The late, great Sir Ken Robinson often spoke about dance being the least respected art form, the ‘posterchild for underestimating something hugely important’. It is indeed baffling that while countless studies have shown human communication to be largely non-verbal, so many people feel uncomfortable about or avoid using their bodies. In British theatre, the word is king. The script is sacred and Shakespeare is a national treasure (and Shakespeare bothered very little with what people do on stage while they speak). Actors have voice coaches and accent coaches and learn projection, but sometimes neglect their body as a communicating tool. In opera, world-famous singers are still allowed (luckily, less and less) to walk up to the ramp and deliver their aria, a peak emotional moment within the story, completely static. This produces a disconnect between the emotion an audience hears about in words and the physical cues they observe from the body in front of them. They don’t match. We are not, after all, ‘amorphous, floating brains’ (Sir Ken again) who happen to be hosted by a body; we are creatures who experience the world as we do because we have a body – indeed, because we are bodies.
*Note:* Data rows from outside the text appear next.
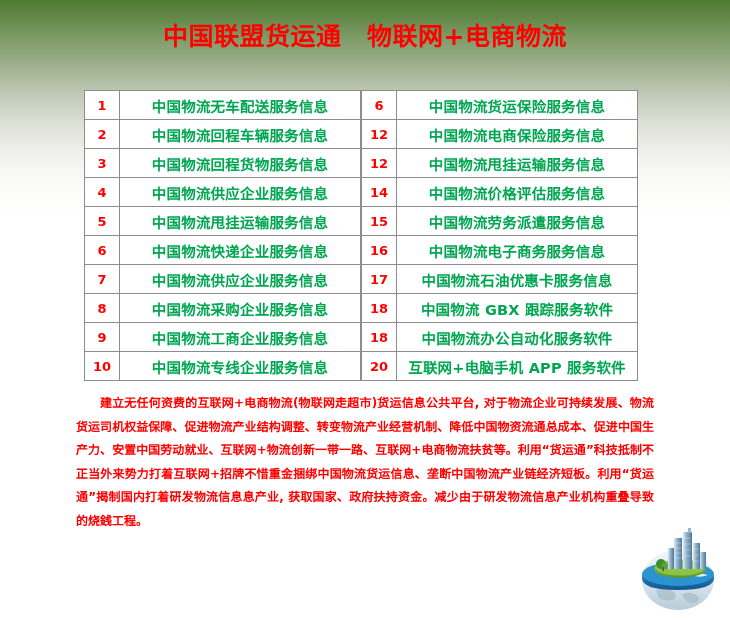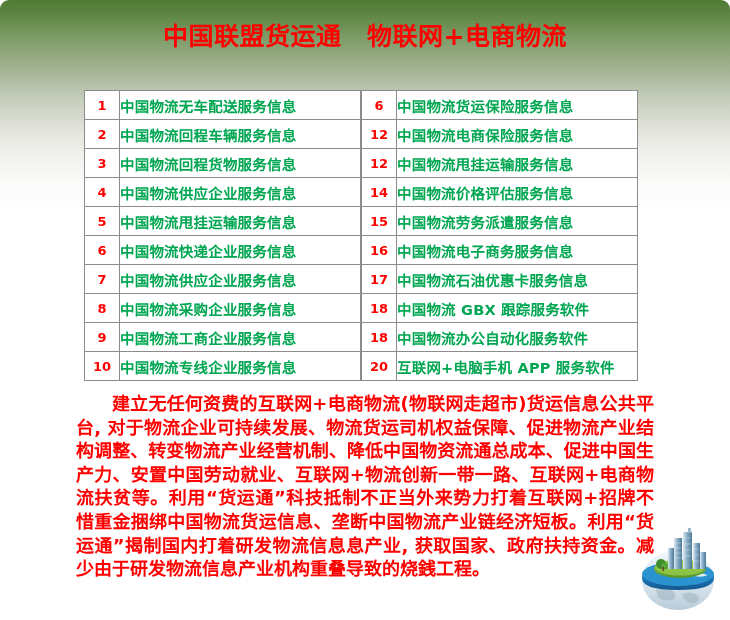"中国联盟货运通 物联网+电商物流" #slide { border-radius: 9px -> none }
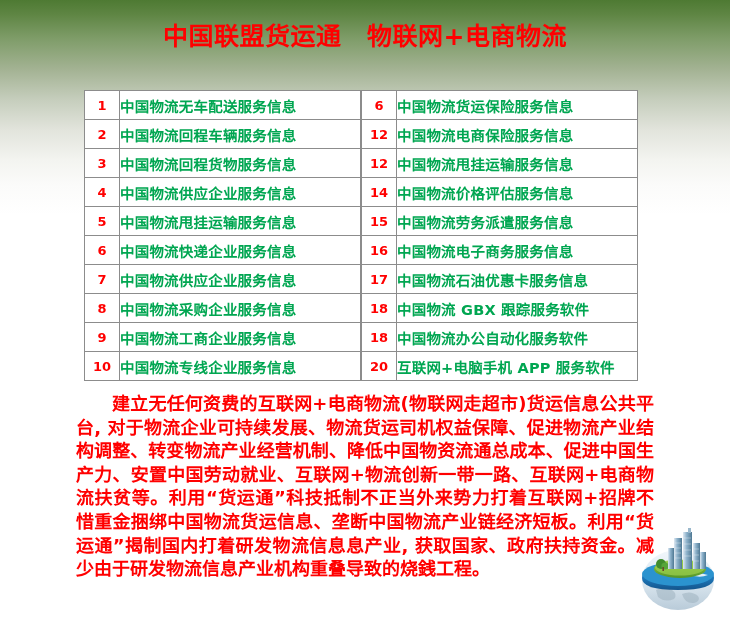"中国物流无车配送服务信息" #service-table td.textcell { text-align: left -> center }
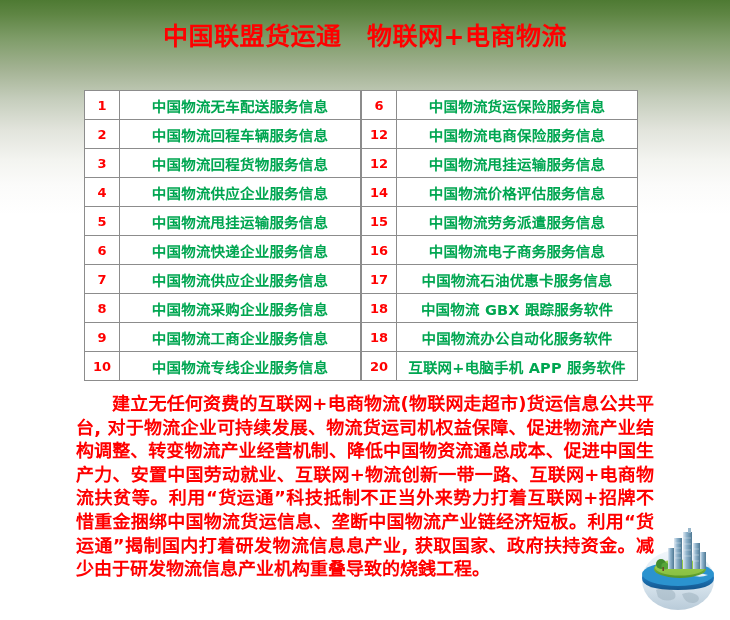"建立无任何资费的互联网+电商物流(物联网走超市)货运信息公共平台," #para { font-size: 18px -> 12px }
For actors, the body and physical movement can be hugely important keys towards unlocking and developing their characters, and it is tremendously interesting how their work can differ from a dancer’s. While dancers are generally used to copying and remembering a routine of steps with impressive speed, self-checking the shape of their body and their placement in the mirror, an actor’s work involves ownership, questioning, experimenting, choices and inhabiting every aspect of their character, including the movement. They need to understand and feel the intention behind an action. This approach to creating movement from the inside out and through collaborative searching and co-creating is better known in contemporary dance – but rare in other dance forms such as ballet, ballroom dancing or a big musical number.